Medical debt can be a major burden for patients and their families. However, medical providers and hospitals need to be compensated for their services, and medical debt collectors can be tasked with collecting unpaid medical bills. In California, medical debt collectors must follow certain guidelines outlined by state and federal laws. This article will provide an overview of how long a medical debt collector can try to collect in California.
Statute of Limitations
The statute of limitations refers to the time period in which a debt collector can legally sue a debtor for unpaid debts. In California, the statute of limitations for medical debt is four years from the date of service or the date of the last payment made on the account. After the statute of limitations has passed, the debt collector can no longer sue the patient for the unpaid debt. However, the debt may still appear on the patient’s credit report.
It’s important to note that making a partial payment or acknowledging the debt in any way can restart the clock on the statute of limitations. Additionally, if the patient moves out of state, the statute of limitations may be different, and the patient should consult with a legal professional for guidance.
Fair Debt Collection Practices Act
The Fair Debt Collection Practices Act (FDCPA) is a federal law that outlines the rules debt collectors must follow when collecting debts. The FDCPA applies to third-party debt collectors, but it does not apply to medical providers collecting their own debts.
Under the FDCPA, debt collectors cannot harass or mislead patients when attempting to collect a debt. They must identify themselves, provide accurate information about the debt, and provide patients with the opportunity to dispute the debt.
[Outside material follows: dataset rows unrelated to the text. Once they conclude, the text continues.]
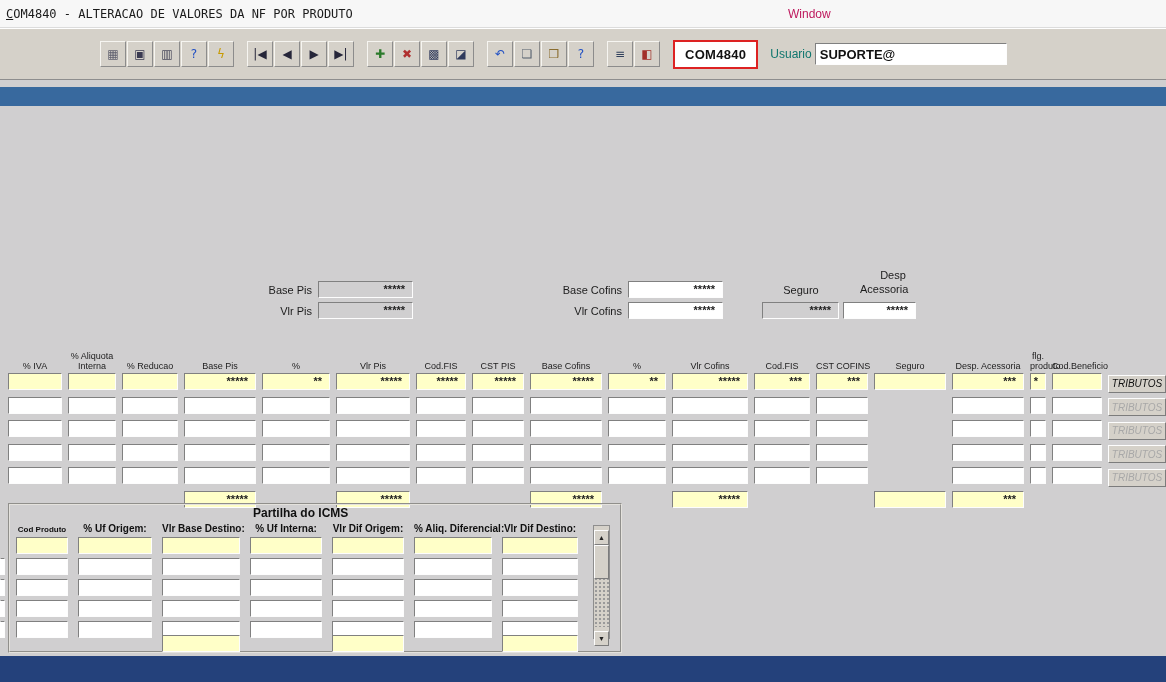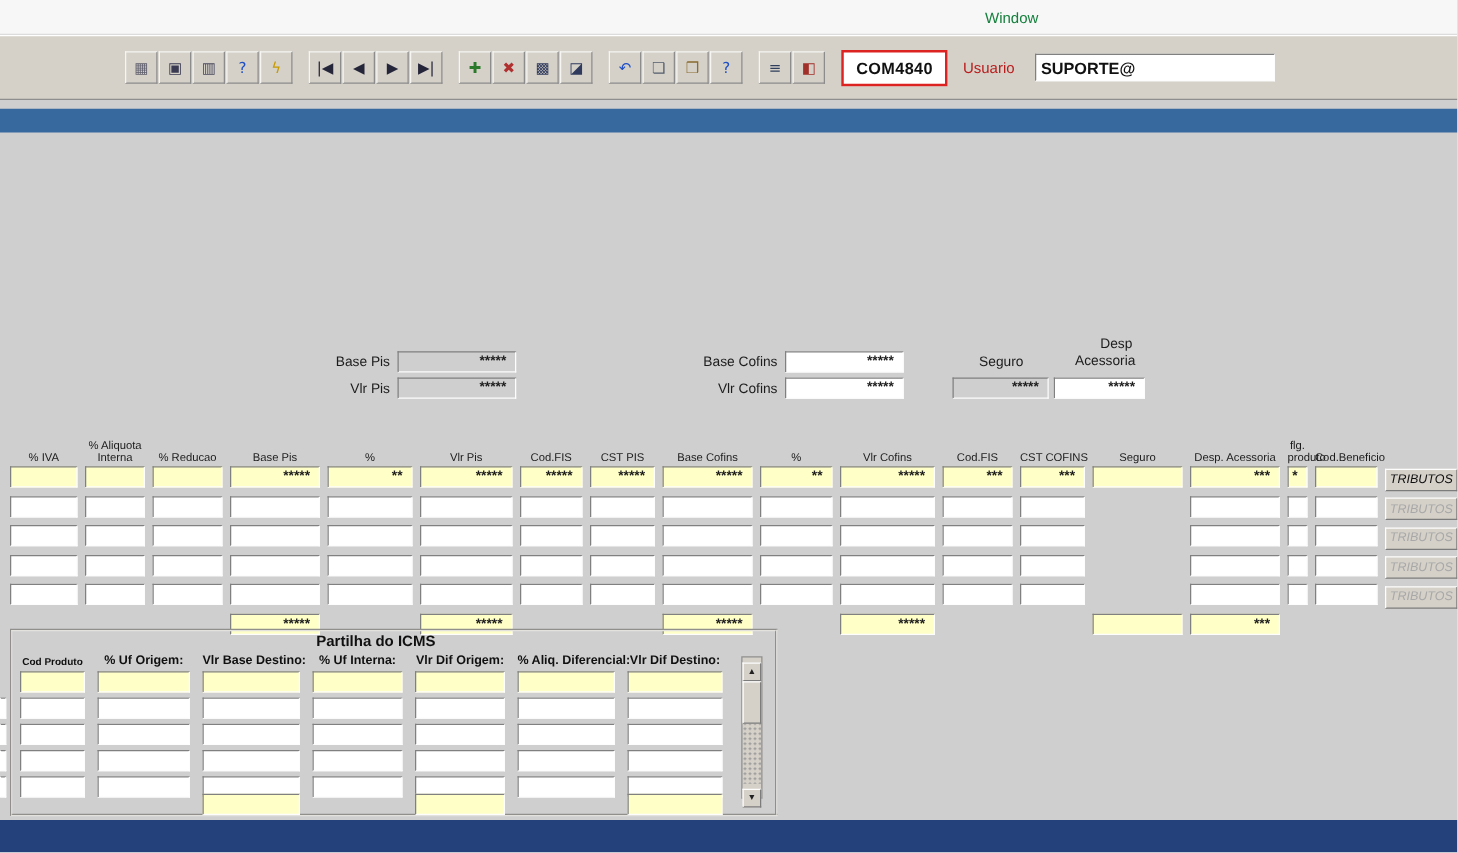"COM4840 - ALTERACAO DE VALORES" span.tb-title { html: none -> <span>COM4840 - ALTERACAO DE VALORES DA NF POR PRODUTO</span> }
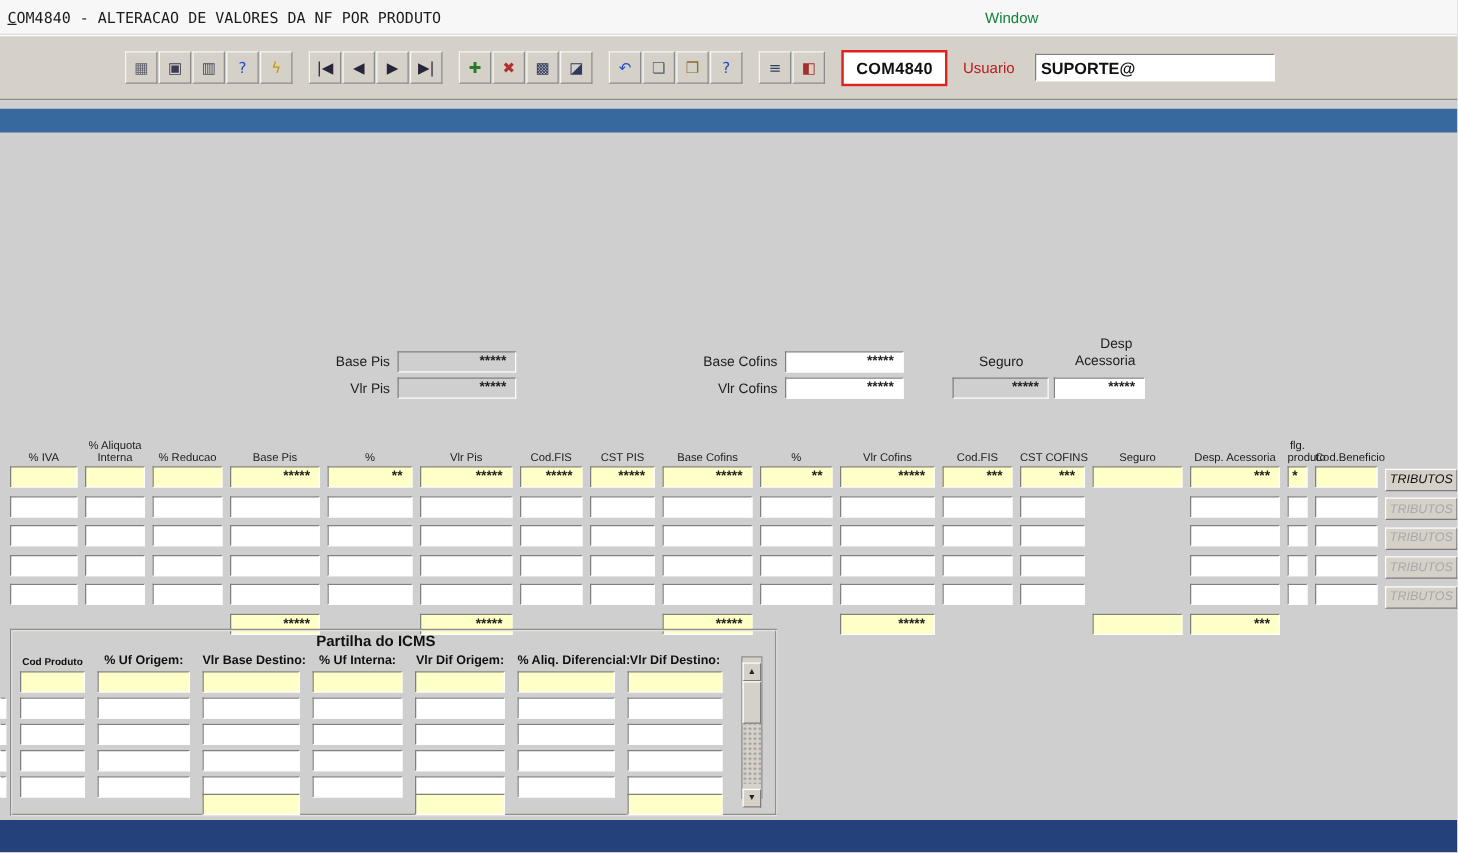"Window" .tb-window { color: #15803d -> #be185d }
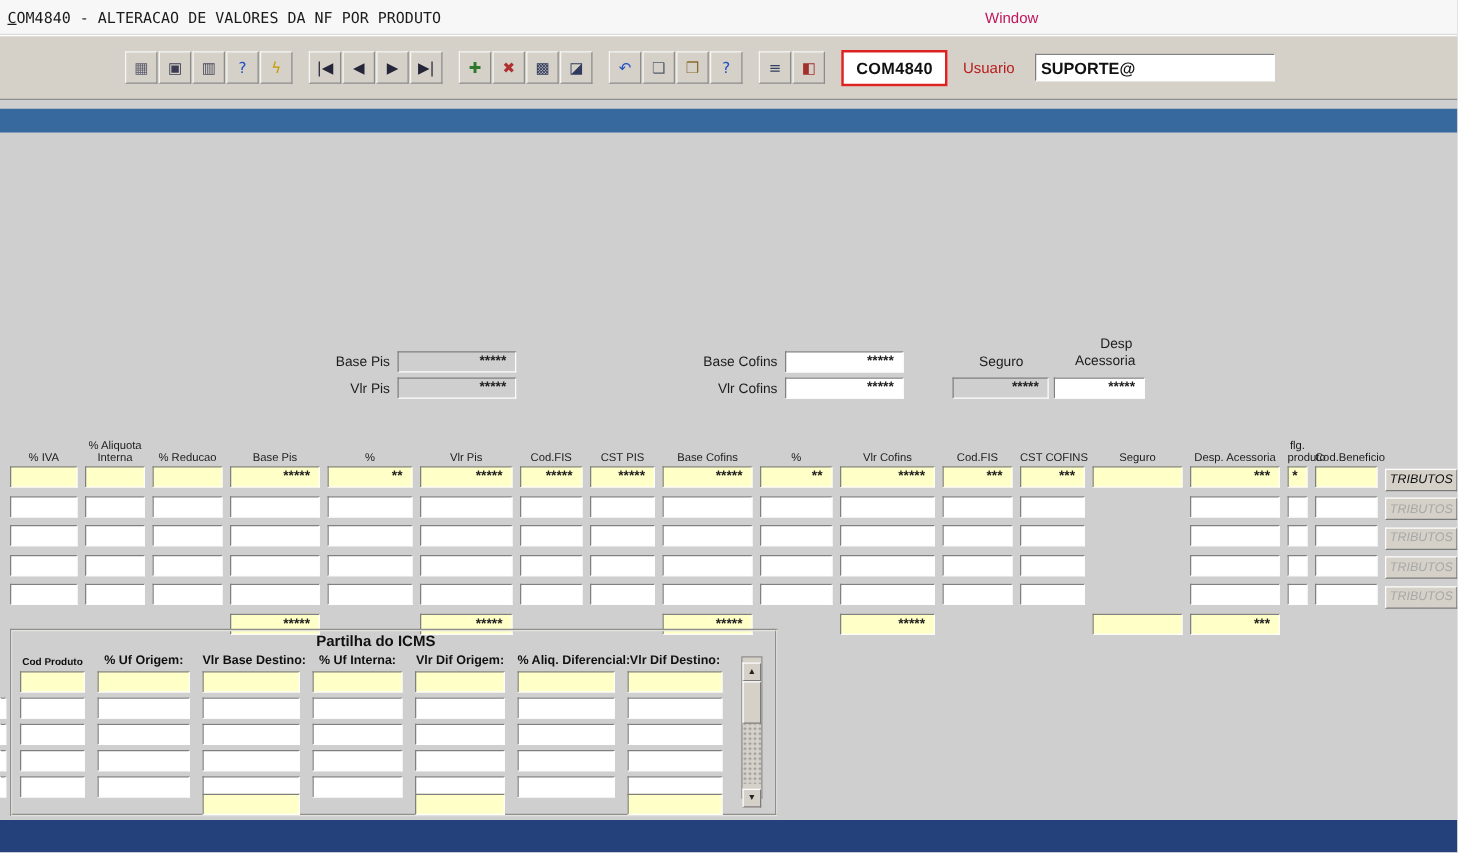"Usuario" .user-label { color: #b91c1c -> #0f766e; margin-right: 16px -> 3px }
Debt collectors are also prohibited from calling patients at inconvenient times, such as early in the morning or late at night.
California Rosenthal Fair Debt Collection Practices Act
The California Rosenthal Fair Debt Collection Practices Act (RFDCPA) is a state law that provides additional protections to California consumers. The RFDCPA applies to both third-party debt collectors and original creditors.
Under the RFDCPA, debt collectors cannot use unfair or unconscionable means to collect a debt. This includes threatening violence or using profane language when communicating with patients. Debt collectors must also provide patients with written notice of their rights under the law and give them the opportunity to dispute the debt.
Conclusion
In California, medical debt collectors have four years from the date of service or the date of the last payment made on the account to attempt to collect unpaid medical bills. Patients should be aware of their rights under the FDCPA and the RFDCPA, which provide additional protections against harassment and unfair debt collection practices. If patients are struggling to pay their medical bills, they should contact their medical provider or hospital to discuss payment options or seek assistance from a financial counselor.